Raka tertawa kecil, suaranya pelan tapi hangat. “Iya. Kamu tidur sekitar lima menit setelah kamu bilang 'aku masih kuat kok'."
Andini langsung nutup muka pakai tangan. “Ya ampun, maaf banget. Kamu nungguin sampai subuh?”
“Emang niatnya,” jawab Raka santai. “Aku mau nemenin kamu sampai kamu tidur. Terus… aku jadi ikut ketiduran juga.”
Andini terdiam sejenak, hatinya penuh rasa yang hangat. Ada sesuatu tentang didengerin tanpa diminta, dijagain tanpa disuruh, yang bikin dia nyaris terharu.
“Kamu tuh… baik banget sih "
“Enggak,” jawab Raka pelan. “ Sebagai kekasih kamu apapun akan aku lakukan, walaupun duduk di ujung telepon semalaman sambil dengerin kamu ngorok halus... ya, aku mau.”

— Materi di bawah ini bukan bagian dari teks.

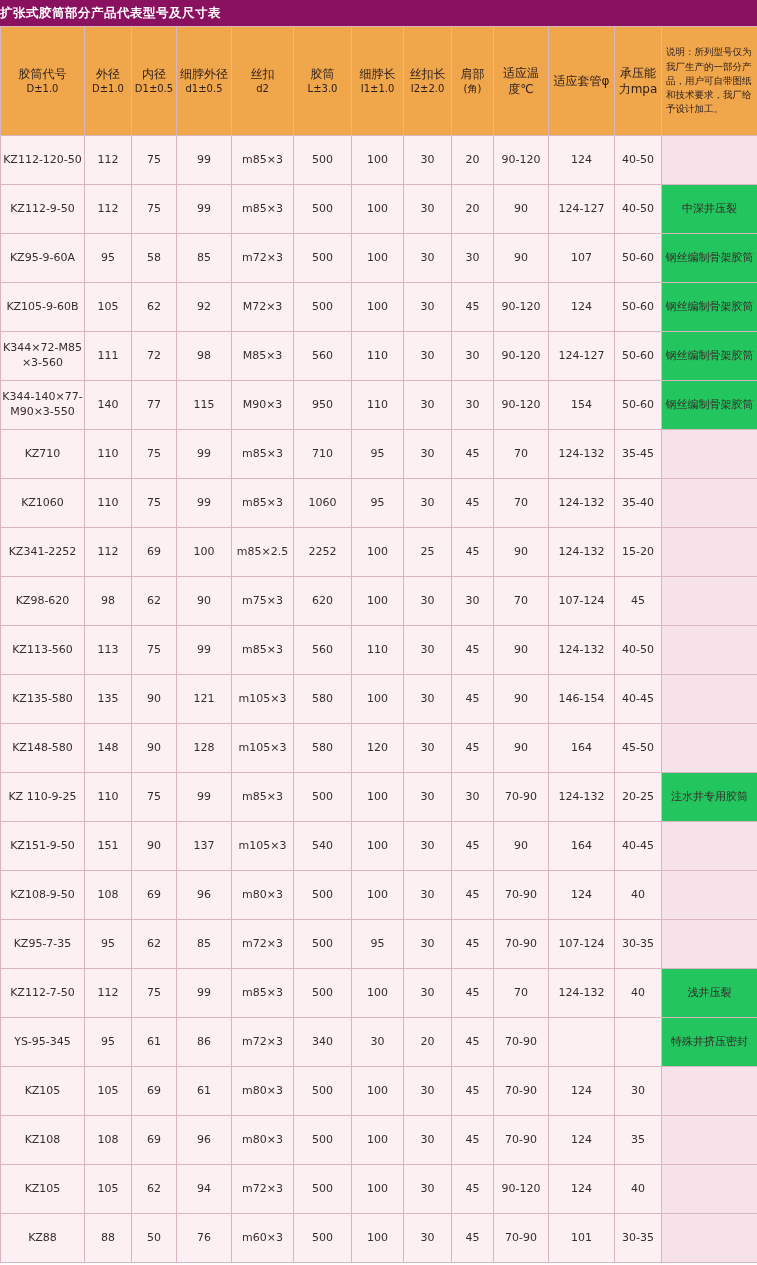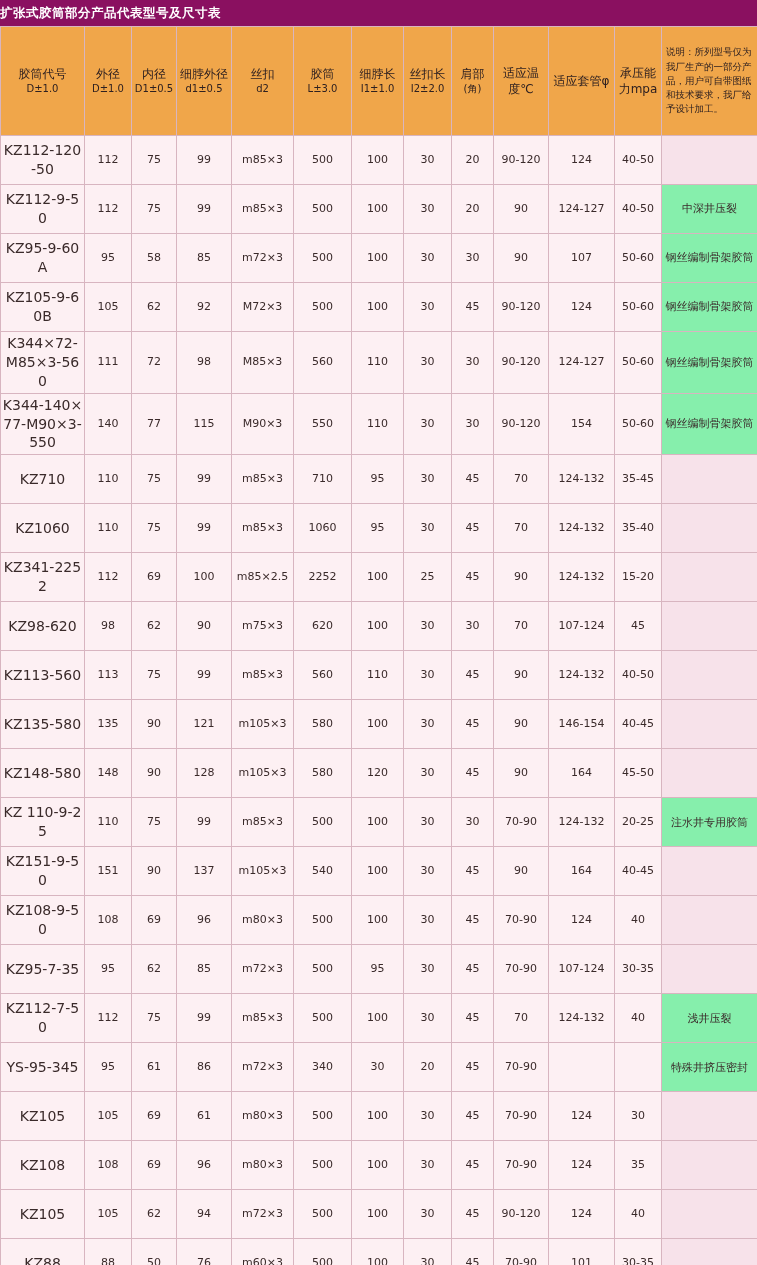--- a/index.html
+++ b/index.html
@@ -70,7 +70,7 @@
   }
   tbody td.code {
     background: #fdf0f3;
-    font-size: 14px;
+    font-size: 11px;
   }
   tbody td.note {
     background: #86efac;

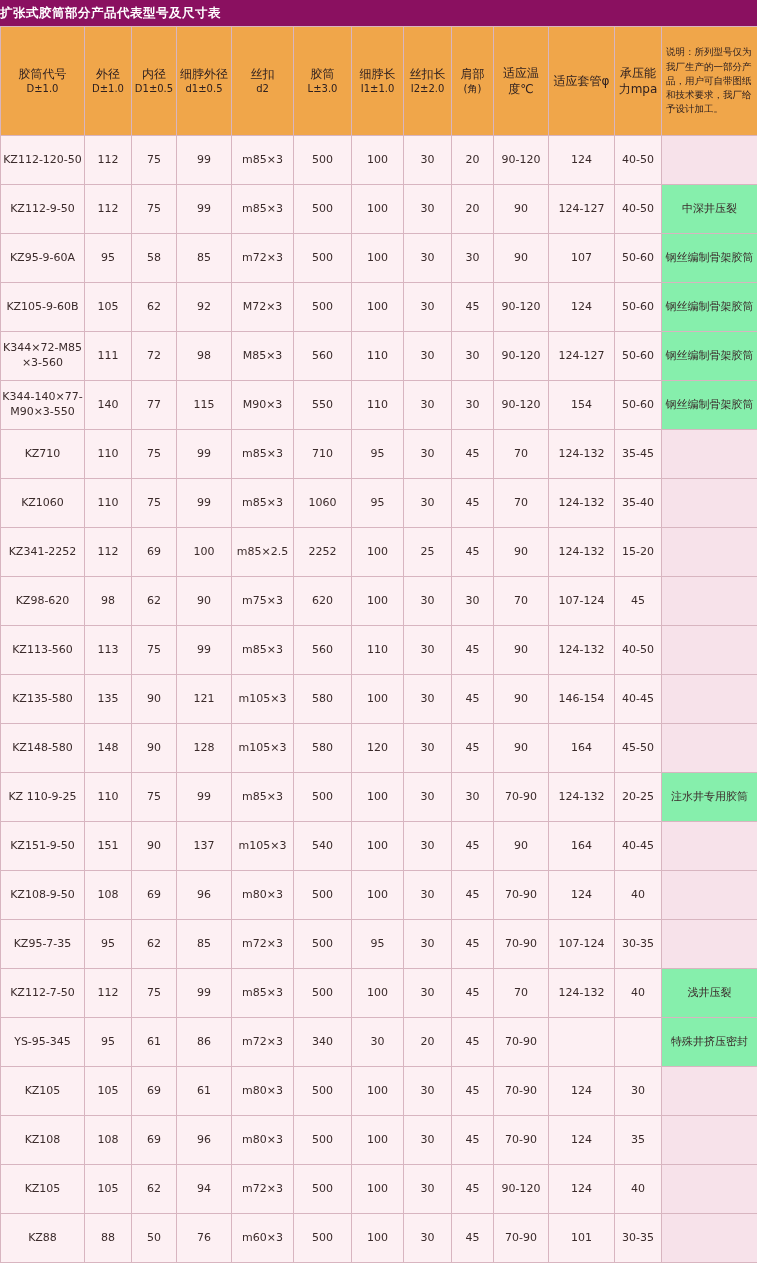--- a/index.html
+++ b/index.html
@@ -73,7 +73,7 @@
     font-size: 11px;
   }
   tbody td.note {
-    background: #86efac;
+    background: #22c55e;
     font-size: 11px;
     line-height: 1.4;
   }

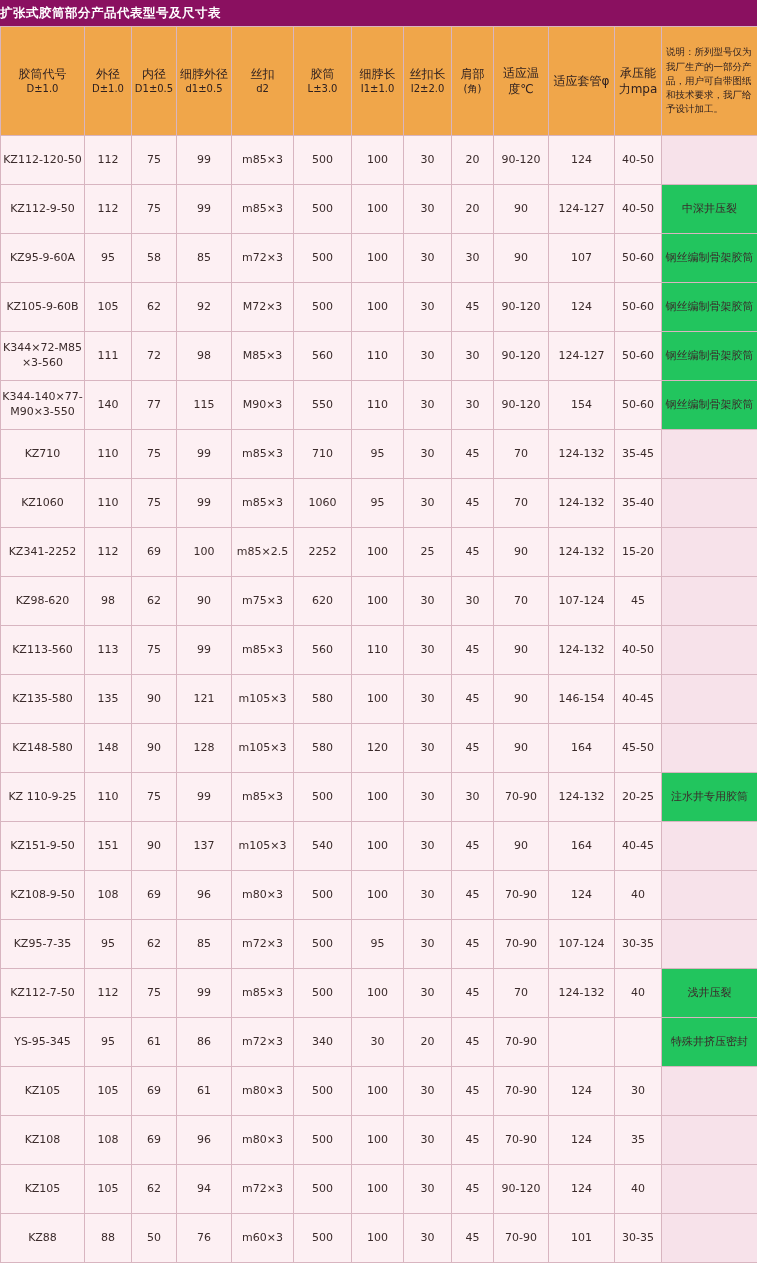--- a/index.html
+++ b/index.html
@@ -250,7 +250,7 @@
           <td>77</td>
           <td>115</td>
           <td>M90×3</td>
-          <td>550</td>
+          <td>950</td>
           <td>110</td>
           <td>30</td>
           <td>30</td>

Andini ketawa, malu setengah mati. “Aku ngorok ya?!”
“Sedikit,” goda Raka. “Tapi lucu.”
Pagi itu, sebelum rutinitas dimulai, sebelum mandi dan buru-buru ke kantor magang, Andini duduk diam dengan senyum lebar, bukan karena cuaca cerah, tapi karena tahu. ada seseorang di luar sana, yang diam-diam jagain dia bahkan ketika dunia lagi gelap dan sunyi.
Dan panggilan itu... belum juga diputus.